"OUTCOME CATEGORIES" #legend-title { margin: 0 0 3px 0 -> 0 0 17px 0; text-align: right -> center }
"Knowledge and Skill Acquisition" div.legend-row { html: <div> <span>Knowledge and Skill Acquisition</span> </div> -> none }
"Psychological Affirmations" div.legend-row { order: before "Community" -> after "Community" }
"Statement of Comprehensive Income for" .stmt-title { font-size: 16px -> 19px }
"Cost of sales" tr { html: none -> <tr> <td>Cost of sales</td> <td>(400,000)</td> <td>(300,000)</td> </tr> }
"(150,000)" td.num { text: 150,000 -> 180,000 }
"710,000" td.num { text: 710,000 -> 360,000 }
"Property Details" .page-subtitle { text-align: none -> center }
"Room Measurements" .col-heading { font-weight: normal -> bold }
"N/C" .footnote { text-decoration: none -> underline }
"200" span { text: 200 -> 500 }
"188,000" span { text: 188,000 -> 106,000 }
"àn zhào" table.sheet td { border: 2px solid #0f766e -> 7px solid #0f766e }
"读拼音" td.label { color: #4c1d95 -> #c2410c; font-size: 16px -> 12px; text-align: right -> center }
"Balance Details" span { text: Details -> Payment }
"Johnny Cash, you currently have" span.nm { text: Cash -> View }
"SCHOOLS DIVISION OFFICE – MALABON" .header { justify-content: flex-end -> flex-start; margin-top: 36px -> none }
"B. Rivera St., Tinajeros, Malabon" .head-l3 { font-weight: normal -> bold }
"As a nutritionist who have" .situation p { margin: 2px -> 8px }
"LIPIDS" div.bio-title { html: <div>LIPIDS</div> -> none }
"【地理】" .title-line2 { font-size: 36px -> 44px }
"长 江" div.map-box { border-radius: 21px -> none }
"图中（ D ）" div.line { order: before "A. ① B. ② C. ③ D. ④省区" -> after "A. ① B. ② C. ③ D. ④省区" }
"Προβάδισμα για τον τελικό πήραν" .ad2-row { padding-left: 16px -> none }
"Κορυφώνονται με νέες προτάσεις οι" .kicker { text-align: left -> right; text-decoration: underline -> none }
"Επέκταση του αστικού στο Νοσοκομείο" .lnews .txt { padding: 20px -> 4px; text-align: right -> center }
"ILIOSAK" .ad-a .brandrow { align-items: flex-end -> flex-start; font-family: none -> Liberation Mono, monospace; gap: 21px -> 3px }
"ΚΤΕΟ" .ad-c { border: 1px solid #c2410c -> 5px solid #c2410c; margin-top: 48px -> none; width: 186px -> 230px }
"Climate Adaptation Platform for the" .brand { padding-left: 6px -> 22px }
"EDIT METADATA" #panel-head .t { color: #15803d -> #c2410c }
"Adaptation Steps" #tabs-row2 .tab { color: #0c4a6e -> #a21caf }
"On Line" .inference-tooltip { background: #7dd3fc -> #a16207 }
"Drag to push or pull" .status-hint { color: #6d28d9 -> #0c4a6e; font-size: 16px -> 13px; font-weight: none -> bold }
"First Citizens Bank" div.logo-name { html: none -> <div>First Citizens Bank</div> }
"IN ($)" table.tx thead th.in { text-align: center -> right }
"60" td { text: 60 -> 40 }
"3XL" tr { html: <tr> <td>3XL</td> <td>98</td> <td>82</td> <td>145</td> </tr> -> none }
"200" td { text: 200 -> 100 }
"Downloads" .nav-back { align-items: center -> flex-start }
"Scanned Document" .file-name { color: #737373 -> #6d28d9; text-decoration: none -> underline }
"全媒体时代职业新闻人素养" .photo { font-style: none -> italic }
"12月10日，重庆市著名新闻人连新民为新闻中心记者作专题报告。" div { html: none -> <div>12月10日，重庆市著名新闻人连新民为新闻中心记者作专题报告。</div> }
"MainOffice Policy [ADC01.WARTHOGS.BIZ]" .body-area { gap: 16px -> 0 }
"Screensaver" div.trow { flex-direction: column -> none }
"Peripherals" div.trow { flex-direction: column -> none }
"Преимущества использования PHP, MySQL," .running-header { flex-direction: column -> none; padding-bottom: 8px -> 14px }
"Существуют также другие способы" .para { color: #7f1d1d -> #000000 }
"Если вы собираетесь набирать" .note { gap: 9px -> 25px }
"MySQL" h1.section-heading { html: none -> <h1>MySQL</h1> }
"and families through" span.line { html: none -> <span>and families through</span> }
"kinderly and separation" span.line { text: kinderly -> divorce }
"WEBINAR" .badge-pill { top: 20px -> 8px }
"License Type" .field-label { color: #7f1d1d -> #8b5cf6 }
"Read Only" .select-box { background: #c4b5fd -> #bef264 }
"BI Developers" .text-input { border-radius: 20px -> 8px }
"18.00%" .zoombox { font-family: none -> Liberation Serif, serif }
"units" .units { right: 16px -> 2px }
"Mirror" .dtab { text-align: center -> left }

======

● WHAT TO WORK ON
Return the entries above in full and exactly as written.

● RESPONSE
"OUTCOME CATEGORIES" #legend-title { margin: 0 0 3px 0 -> 0 0 17px 0; text-align: right -> center }
"Knowledge and Skill Acquisition" div.legend-row { html: <div> <span>Knowledge and Skill Acquisition</span> </div> -> none }
"Psychological Affirmations" div.legend-row { order: before "Community" -> after "Community" }
"Statement of Comprehensive Income for" .stmt-title { font-size: 16px -> 19px }
"Cost of sales" tr { html: none -> <tr> <td>Cost of sales</td> <td>(400,000)</td> <td>(300,000)</td> </tr> }
"(150,000)" td.num { text: 150,000 -> 180,000 }
"710,000" td.num { text: 710,000 -> 360,000 }
"Property Details" .page-subtitle { text-align: none -> center }
"Room Measurements" .col-heading { font-weight: normal -> bold }
"N/C" .footnote { text-decoration: none -> underline }
"200" span { text: 200 -> 500 }
"188,000" span { text: 188,000 -> 106,000 }
"àn zhào" table.sheet td { border: 2px solid #0f766e -> 7px solid #0f766e }
"读拼音" td.label { color: #4c1d95 -> #c2410c; font-size: 16px -> 12px; text-align: right -> center }
"Balance Details" span { text: Details -> Payment }
"Johnny Cash, you currently have" span.nm { text: Cash -> View }
"SCHOOLS DIVISION OFFICE – MALABON" .header { justify-content: flex-end -> flex-start; margin-top: 36px -> none }
"B. Rivera St., Tinajeros, Malabon" .head-l3 { font-weight: normal -> bold }
"As a nutritionist who have" .situation p { margin: 2px -> 8px }
"LIPIDS" div.bio-title { html: <div>LIPIDS</div> -> none }
"【地理】" .title-line2 { font-size: 36px -> 44px }
"长 江" div.map-box { border-radius: 21px -> none }
"图中（ D ）" div.line { order: before "A. ① B. ② C. ③ D. ④省区" -> after "A. ① B. ② C. ③ D. ④省区" }
"Προβάδισμα για τον τελικό πήραν" .ad2-row { padding-left: 16px -> none }
"Κορυφώνονται με νέες προτάσεις οι" .kicker { text-align: left -> right; text-decoration: underline -> none }
"Επέκταση του αστικού στο Νοσοκομείο" .lnews .txt { padding: 20px -> 4px; text-align: right -> center }
"ILIOSAK" .ad-a .brandrow { align-items: flex-end -> flex-start; font-family: none -> Liberation Mono, monospace; gap: 21px -> 3px }
"ΚΤΕΟ" .ad-c { border: 1px solid #c2410c -> 5px solid #c2410c; margin-top: 48px -> none; width: 186px -> 230px }
"Climate Adaptation Platform for the" .brand { padding-left: 6px -> 22px }
"EDIT METADATA" #panel-head .t { color: #15803d -> #c2410c }
"Adaptation Steps" #tabs-row2 .tab { color: #0c4a6e -> #a21caf }
"On Line" .inference-tooltip { background: #7dd3fc -> #a16207 }
"Drag to push or pull" .status-hint { color: #6d28d9 -> #0c4a6e; font-size: 16px -> 13px; font-weight: none -> bold }
"First Citizens Bank" div.logo-name { html: none -> <div>First Citizens Bank</div> }
"IN ($)" table.tx thead th.in { text-align: center -> right }
"60" td { text: 60 -> 40 }
"3XL" tr { html: <tr> <td>3XL</td> <td>98</td> <td>82</td> <td>145</td> </tr> -> none }
"200" td { text: 200 -> 100 }
"Downloads" .nav-back { align-items: center -> flex-start }
"Scanned Document" .file-name { color: #737373 -> #6d28d9; text-decoration: none -> underline }
"全媒体时代职业新闻人素养" .photo { font-style: none -> italic }
"12月10日，重庆市著名新闻人连新民为新闻中心记者作专题报告。" div { html: none -> <div>12月10日，重庆市著名新闻人连新民为新闻中心记者作专题报告。</div> }
"MainOffice Policy [ADC01.WARTHOGS.BIZ]" .body-area { gap: 16px -> 0 }
"Screensaver" div.trow { flex-direction: column -> none }
"Peripherals" div.trow { flex-direction: column -> none }
"Преимущества использования PHP, MySQL," .running-header { flex-direction: column -> none; padding-bottom: 8px -> 14px }
"Существуют также другие способы" .para { color: #7f1d1d -> #000000 }
"Если вы собираетесь набирать" .note { gap: 9px -> 25px }
"MySQL" h1.section-heading { html: none -> <h1>MySQL</h1> }
"and families through" span.line { html: none -> <span>and families through</span> }
"kinderly and separation" span.line { text: kinderly -> divorce }
"WEBINAR" .badge-pill { top: 20px -> 8px }
"License Type" .field-label { color: #7f1d1d -> #8b5cf6 }
"Read Only" .select-box { background: #c4b5fd -> #bef264 }
"BI Developers" .text-input { border-radius: 20px -> 8px }
"18.00%" .zoombox { font-family: none -> Liberation Serif, serif }
"units" .units { right: 16px -> 2px }
"Mirror" .dtab { text-align: center -> left }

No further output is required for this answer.